Früh und zügig etabliert Peckinpah die Spielfiguren und –Steine auf dem Brett, hängt Tschechows Pistolen in Form einer Bärenfalle an der Wand auf, und man weiß: sie wird losgehen. Bleibt genügend Zeit, aus dem harmonischen ein zankendes Paar, aus dem intakten ein gekränktes männliches Ego und –vorläufiger Höhepunkt der langsam, stetig und unaufhaltsam voran schreitenden Eskalation- aus der lebenslustigen Amy das verstörte Opfer einer (zweifachen) Vergewaltigung zu machen. Am folgenden dörflichen „Gesellschaftsabend“ quälen Amy angesichts ihrer Peiniger, die dämlich saufend im selben Saal sitzen, üble Flashbacks der Tat. In genialer Kollisions-Montage bettet Peckinpah die Scham- und Gewalt-Blitze in dadurch schmerzhaft-harmlose Bild-Strecken spielender Kinder, oder grotesk wirkende, extreme Untersichten des Dorf-Pfarrers, der banale Zaubertricks vorführt. Peckinpah kontrastiert Amy´s Schmerz mit der Ahnungslosigkeit ihrer Umgebung, eingeschlossen die ihres Ehemannes David, erhöht so die Wirkung seiner Bilder. Die surrealistischen Ornamente, mit denen der Western-Routinier die Gang der Gewalttäter im Film konnotiert, weisen zarte inszenatorische Parallelen zu den Pop-Art gesättigten Halbstarken Droogs aus A CLOCKWORK ORANGE auf, der ebenfalls aus dem Jahr 1971 stammt. Beide Filme behandeln als zentrale Elemente sexualisierte Gewalt, gewalttätige Angriffe auf das und im unantastbaren Heim, und kommen jeder auf seine Art zu dem Schluss: gewalttätiges Verhalten ist unheilbar, seine Mechanismen scheinen zu tief in die menschliche Natur eingeschrieben. Während der Kubrick-Film (der Vorlage entsprechend) auf die ebenso ins Menschliche eingeschriebene Notwendigkeit des wählen-müssens abhebt, entwirft Peckinpah ein dem Western entlehntes ALAMO-Belagerungs-Szenario. Er zielt darauf ab, dem Bücherwurm David keine Wahl zu lassen: „This is where I live. This is me. I will not allow violence against this house.“ In die Ecke gedrängt hängt er den dünnen Mantel der Zivilisation an den Nagel und setzt schon mal Wasser auf, um den Angreifern später damit die Gesichter zu verbrühen.

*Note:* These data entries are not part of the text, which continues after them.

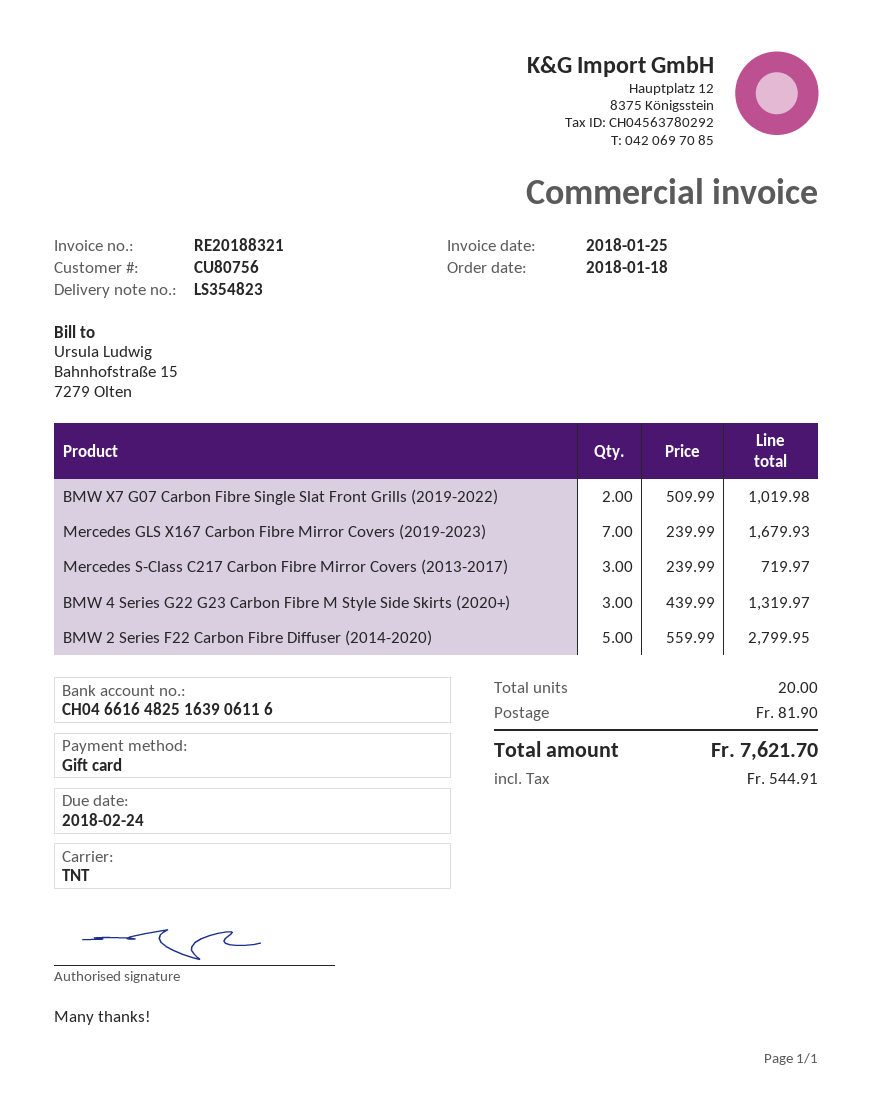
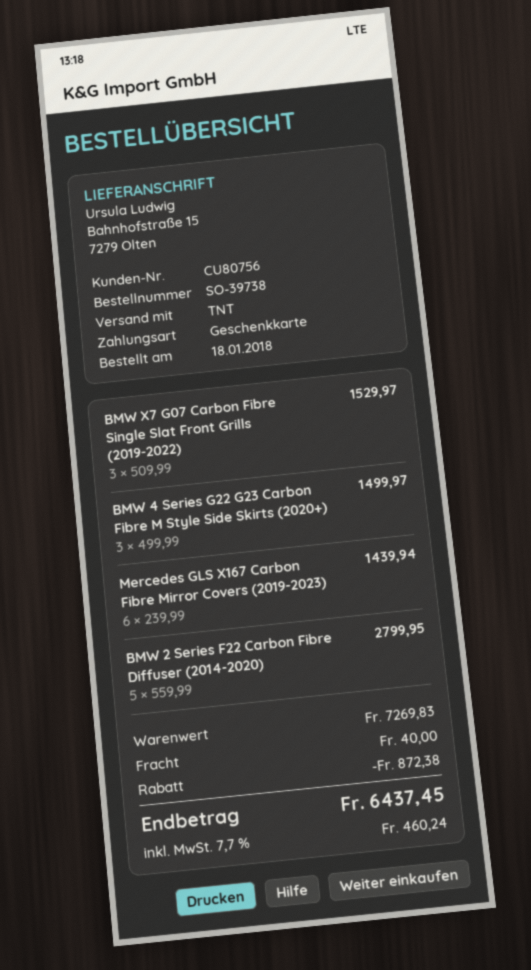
BMW X7 G07 Carbon Fibre Single Slat Front Grills (2019-2022): 2 x 509.99 = 1019.98 -> 3 x 509.99 = 1529.97
Mercedes GLS X167 Carbon Fibre Mirror Covers (2019-2023): 7 x 239.99 = 1679.93 -> 6 x 239.99 = 1439.94
Mercedes S-Class C217 Carbon Fibre Mirror Covers (2013-2017): 3 x 239.99 = 719.97 -> none
BMW 4 Series G22 G23 Carbon Fibre M Style Side Skirts (2020+): 3 x 439.99 = 1319.97 -> 3 x 499.99 = 1499.97
discount: none -> 872.38
shipping: 81.90 -> 40.00
tax: 544.91 -> 460.24
total: 7621.70 -> 6437.45

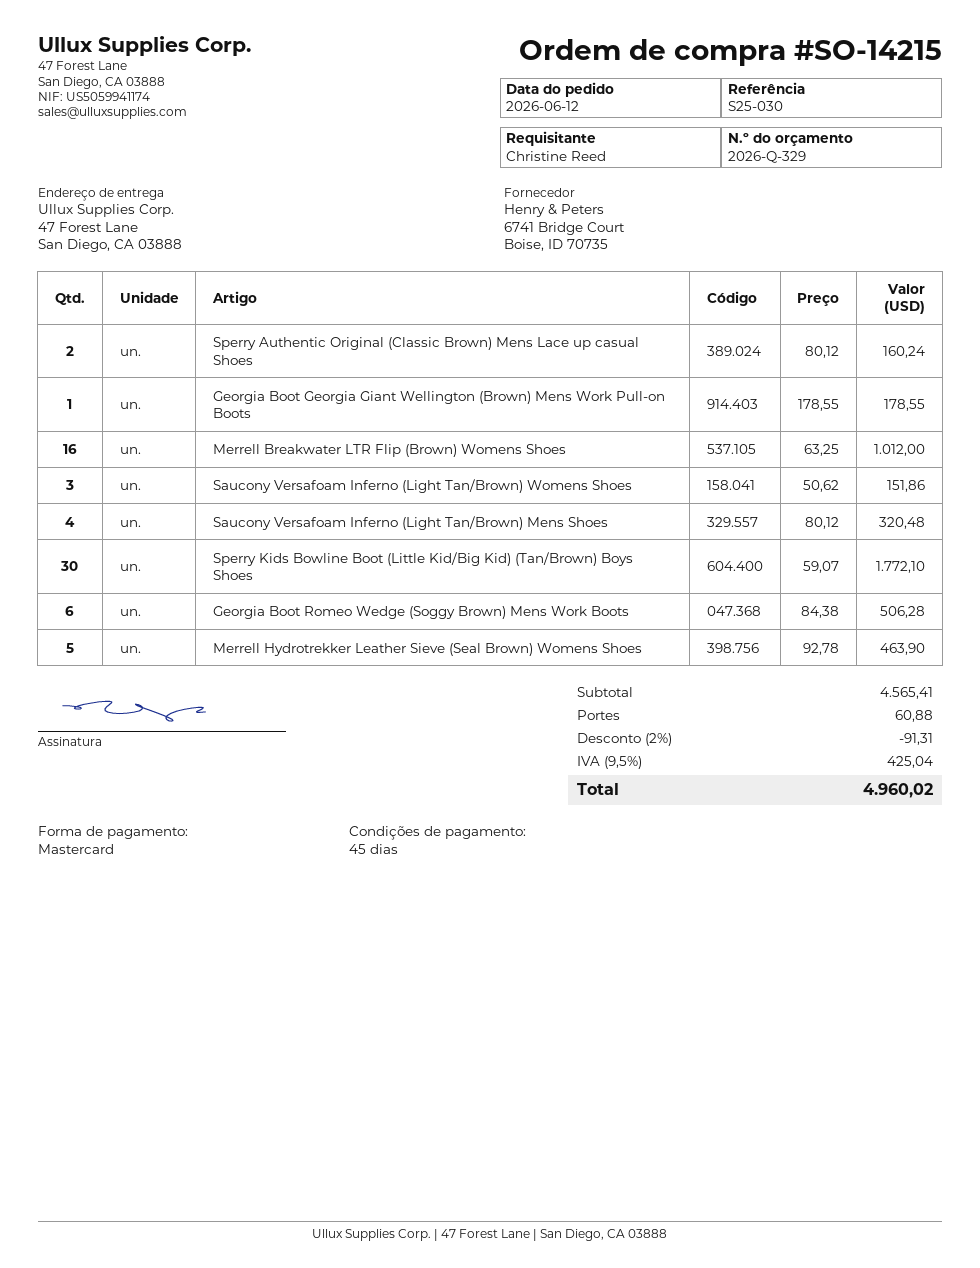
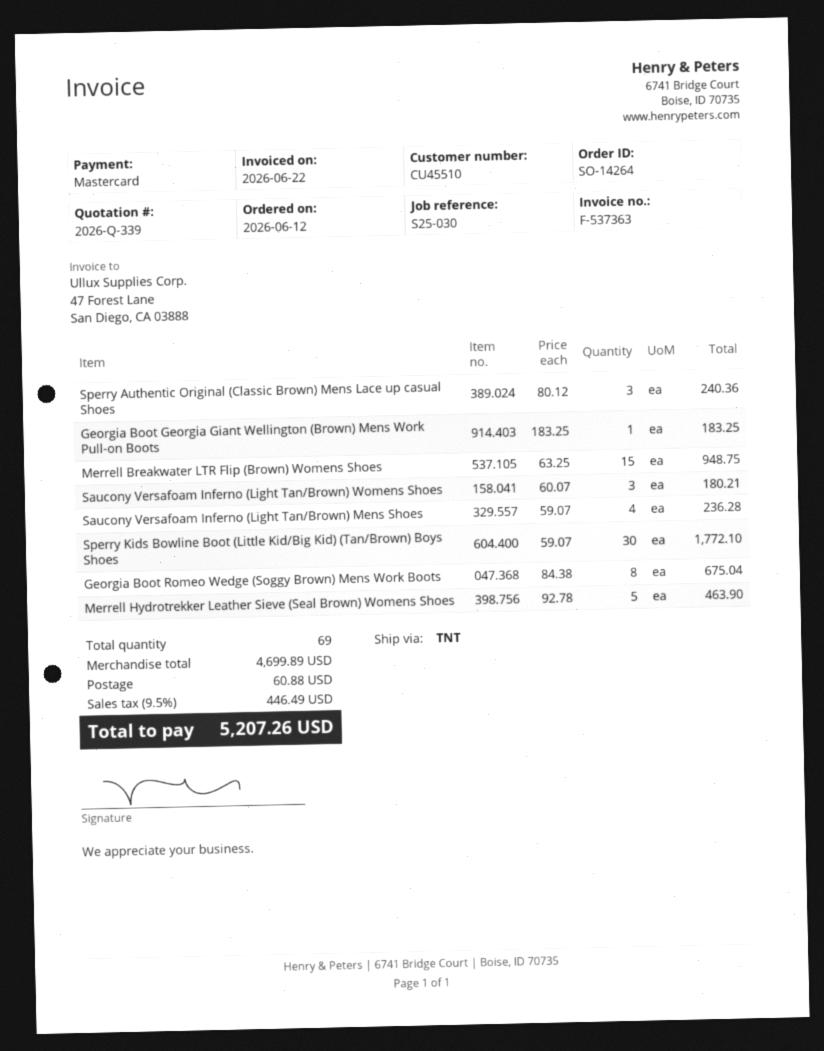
quote number: 2026-Q-329 -> 2026-Q-339
order number: SO-14215 -> SO-14264
Sperry Authentic Original (Classic Brown) Mens Lace up casual Shoes: 2 x 80.12 = 160.24 -> 3 x 80.12 = 240.36
Georgia Boot Georgia Giant Wellington (Brown) Mens Work Pull-on Boots: 1 x 178.55 = 178.55 -> 1 x 183.25 = 183.25
Merrell Breakwater LTR Flip (Brown) Womens Shoes: 16 x 63.25 = 1012.00 -> 15 x 63.25 = 948.75
Saucony Versafoam Inferno (Light Tan/Brown) Womens Shoes: 3 x 50.62 = 151.86 -> 3 x 60.07 = 180.21
Saucony Versafoam Inferno (Light Tan/Brown) Mens Shoes: 4 x 80.12 = 320.48 -> 4 x 59.07 = 236.28
Georgia Boot Romeo Wedge (Soggy Brown) Mens Work Boots: 6 x 84.38 = 506.28 -> 8 x 84.38 = 675.04
subtotal: 4565.41 -> 4699.89
discount: 2% = 91.31 -> none
tax: 9.5% = 425.04 -> 9.5% = 446.49
total: 4960.02 -> 5207.26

„Bloody Sam“ lässt eher wenig Blut fließen. STRAW DOGS geht nicht exploitativ mit seinem Thema um. Aber Peckinpah inszeniert den dritten Akt als eine kathartische Selbstermächtigung des zuvor mehrmals gedemütigten und entmännlichten Intellektuellen David. David, so der Film, stellt sich seiner Angst und nimmt den Kampf auf Leben und Tod an. Geek-Empowerment, avant le lettre. Widersprüchlich bleibt die Kluft zwischen psychologisch genauer Zeichnung einer Eskalation in den ersten zwei Akten (Extern: Ausgrenzung, Spott, Drohung, Demütigung, Vergewaltigung; Pärchen- intern: Verunsicherung, Verletzung, Verrat), in die der Film viel Zeit investiert, und dem seltsam sorglosen Umgang im Finale mit den immerhin fünf Toten („Jesus…I killed them all.“). Schwachpunkt, oder lakonischer Umgang mit dem zum Ausbruch gekommenen Archaischen in uns allen…? A nice Question to dwell upon…
2011 soll ein Remake in die Kinos kommen, dass gerade gefilmt wird. Dustin Hoffmanns Part übernimmt James Marsden alias Cyclops aus X-MEN. Die neue Figur ist Hollywood-Drehbuchautor, und nicht mehr Mathe-Stipendiat. Die Handlung wurde in den Süden der USA verlegt. Bleibt abzuwarten, ob dem Klassiker eine neue, radikalere Lesart abgewonnen werden kann. Oder ob es schon jetzt ein heißer Kandidat für den schwachsinnigsten Film der neuen Dekade ist. Mmmh -what a nice Question to dwell upon…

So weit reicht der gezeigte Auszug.